----- Records supplied -----

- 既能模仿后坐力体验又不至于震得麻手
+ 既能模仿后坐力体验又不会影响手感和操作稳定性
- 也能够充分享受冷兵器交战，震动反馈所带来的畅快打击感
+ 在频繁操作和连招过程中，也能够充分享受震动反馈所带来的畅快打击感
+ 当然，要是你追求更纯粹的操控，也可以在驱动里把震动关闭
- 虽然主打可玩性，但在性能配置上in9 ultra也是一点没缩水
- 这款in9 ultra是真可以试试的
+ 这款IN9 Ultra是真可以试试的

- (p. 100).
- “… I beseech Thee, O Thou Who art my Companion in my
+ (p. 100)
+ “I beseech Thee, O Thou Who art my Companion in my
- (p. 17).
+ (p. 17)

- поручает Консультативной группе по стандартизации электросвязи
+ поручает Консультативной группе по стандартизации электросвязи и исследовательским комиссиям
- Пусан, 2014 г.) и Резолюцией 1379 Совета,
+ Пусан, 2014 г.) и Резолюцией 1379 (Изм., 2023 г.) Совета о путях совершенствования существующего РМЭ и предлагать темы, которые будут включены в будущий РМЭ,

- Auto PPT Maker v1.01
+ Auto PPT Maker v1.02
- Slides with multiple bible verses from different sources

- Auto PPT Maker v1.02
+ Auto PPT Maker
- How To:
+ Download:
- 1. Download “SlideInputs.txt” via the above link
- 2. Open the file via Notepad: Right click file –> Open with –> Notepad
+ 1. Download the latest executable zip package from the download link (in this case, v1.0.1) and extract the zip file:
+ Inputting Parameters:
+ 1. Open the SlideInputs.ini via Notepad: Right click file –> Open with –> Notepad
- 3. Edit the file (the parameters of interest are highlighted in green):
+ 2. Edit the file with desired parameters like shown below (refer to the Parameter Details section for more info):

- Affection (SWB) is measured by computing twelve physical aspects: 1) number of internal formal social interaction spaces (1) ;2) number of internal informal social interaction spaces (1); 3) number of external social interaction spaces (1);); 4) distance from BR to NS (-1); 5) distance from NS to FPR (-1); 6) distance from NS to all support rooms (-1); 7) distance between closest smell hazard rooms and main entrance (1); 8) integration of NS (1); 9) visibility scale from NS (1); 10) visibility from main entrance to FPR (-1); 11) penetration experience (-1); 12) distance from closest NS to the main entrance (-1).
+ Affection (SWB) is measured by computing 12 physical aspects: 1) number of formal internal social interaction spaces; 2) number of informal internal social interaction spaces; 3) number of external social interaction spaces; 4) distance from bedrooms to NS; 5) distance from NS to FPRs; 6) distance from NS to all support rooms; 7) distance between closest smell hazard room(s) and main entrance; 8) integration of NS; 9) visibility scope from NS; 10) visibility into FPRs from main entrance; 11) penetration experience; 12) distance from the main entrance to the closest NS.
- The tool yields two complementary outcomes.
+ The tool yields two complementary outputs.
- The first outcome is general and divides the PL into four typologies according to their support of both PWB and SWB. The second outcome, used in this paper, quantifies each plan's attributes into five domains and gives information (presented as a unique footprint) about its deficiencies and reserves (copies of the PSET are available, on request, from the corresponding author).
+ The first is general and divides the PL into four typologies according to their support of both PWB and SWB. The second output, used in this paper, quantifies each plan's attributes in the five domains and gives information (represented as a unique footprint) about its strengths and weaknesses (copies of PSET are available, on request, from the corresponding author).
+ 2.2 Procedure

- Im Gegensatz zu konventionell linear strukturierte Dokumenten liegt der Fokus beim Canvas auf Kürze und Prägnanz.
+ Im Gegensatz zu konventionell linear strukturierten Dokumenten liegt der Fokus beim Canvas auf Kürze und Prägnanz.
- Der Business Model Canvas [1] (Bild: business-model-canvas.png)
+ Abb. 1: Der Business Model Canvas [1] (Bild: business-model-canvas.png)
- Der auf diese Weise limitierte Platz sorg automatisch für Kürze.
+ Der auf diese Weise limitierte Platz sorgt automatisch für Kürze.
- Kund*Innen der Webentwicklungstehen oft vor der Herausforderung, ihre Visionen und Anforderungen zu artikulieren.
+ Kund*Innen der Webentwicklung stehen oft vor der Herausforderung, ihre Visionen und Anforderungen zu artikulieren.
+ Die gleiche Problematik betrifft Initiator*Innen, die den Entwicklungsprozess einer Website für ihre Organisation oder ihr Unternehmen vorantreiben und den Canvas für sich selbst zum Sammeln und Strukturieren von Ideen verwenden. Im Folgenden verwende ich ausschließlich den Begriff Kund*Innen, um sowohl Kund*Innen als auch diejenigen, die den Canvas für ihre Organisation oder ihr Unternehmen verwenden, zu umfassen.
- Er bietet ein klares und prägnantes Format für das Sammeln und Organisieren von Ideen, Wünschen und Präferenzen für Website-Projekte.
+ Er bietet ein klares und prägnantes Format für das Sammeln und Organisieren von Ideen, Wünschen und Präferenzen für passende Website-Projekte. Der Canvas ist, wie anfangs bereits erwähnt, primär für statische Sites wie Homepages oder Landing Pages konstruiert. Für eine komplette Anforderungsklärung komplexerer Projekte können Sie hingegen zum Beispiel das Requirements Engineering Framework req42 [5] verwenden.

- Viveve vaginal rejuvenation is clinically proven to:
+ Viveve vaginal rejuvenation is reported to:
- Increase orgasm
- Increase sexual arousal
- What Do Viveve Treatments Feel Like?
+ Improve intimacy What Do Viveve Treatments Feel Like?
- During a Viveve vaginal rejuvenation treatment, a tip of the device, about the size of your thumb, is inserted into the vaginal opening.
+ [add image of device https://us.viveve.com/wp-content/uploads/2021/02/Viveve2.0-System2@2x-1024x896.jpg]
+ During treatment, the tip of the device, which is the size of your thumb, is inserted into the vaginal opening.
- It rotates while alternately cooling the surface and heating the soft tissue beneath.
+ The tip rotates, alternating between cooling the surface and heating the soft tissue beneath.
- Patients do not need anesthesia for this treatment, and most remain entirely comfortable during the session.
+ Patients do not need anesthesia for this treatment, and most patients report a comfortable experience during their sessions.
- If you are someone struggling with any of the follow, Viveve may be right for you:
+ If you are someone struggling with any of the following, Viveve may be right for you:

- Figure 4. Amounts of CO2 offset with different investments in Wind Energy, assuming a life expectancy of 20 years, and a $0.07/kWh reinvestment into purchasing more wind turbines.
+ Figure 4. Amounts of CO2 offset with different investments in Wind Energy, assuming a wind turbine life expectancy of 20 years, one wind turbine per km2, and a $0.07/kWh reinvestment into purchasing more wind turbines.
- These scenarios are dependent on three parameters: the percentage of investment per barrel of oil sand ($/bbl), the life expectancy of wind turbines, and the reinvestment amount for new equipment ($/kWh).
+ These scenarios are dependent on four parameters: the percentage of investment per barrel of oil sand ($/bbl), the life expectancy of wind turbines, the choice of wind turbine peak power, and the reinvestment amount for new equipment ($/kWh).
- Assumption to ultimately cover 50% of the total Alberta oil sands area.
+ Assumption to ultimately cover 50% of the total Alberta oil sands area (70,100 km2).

-----

_Problem requirements:_ Given the data above, transcribe exactly the lines from the one containing "sorgt automatisch für Kürze." down to the one containing "- Kund*Innen der", and no others.

_Expected answer:_
+ Der auf diese Weise limitierte Platz sorgt automatisch für Kürze.
- Kund*Innen der Webentwicklungstehen oft vor der Herausforderung, ihre Visionen und Anforderungen zu artikulieren.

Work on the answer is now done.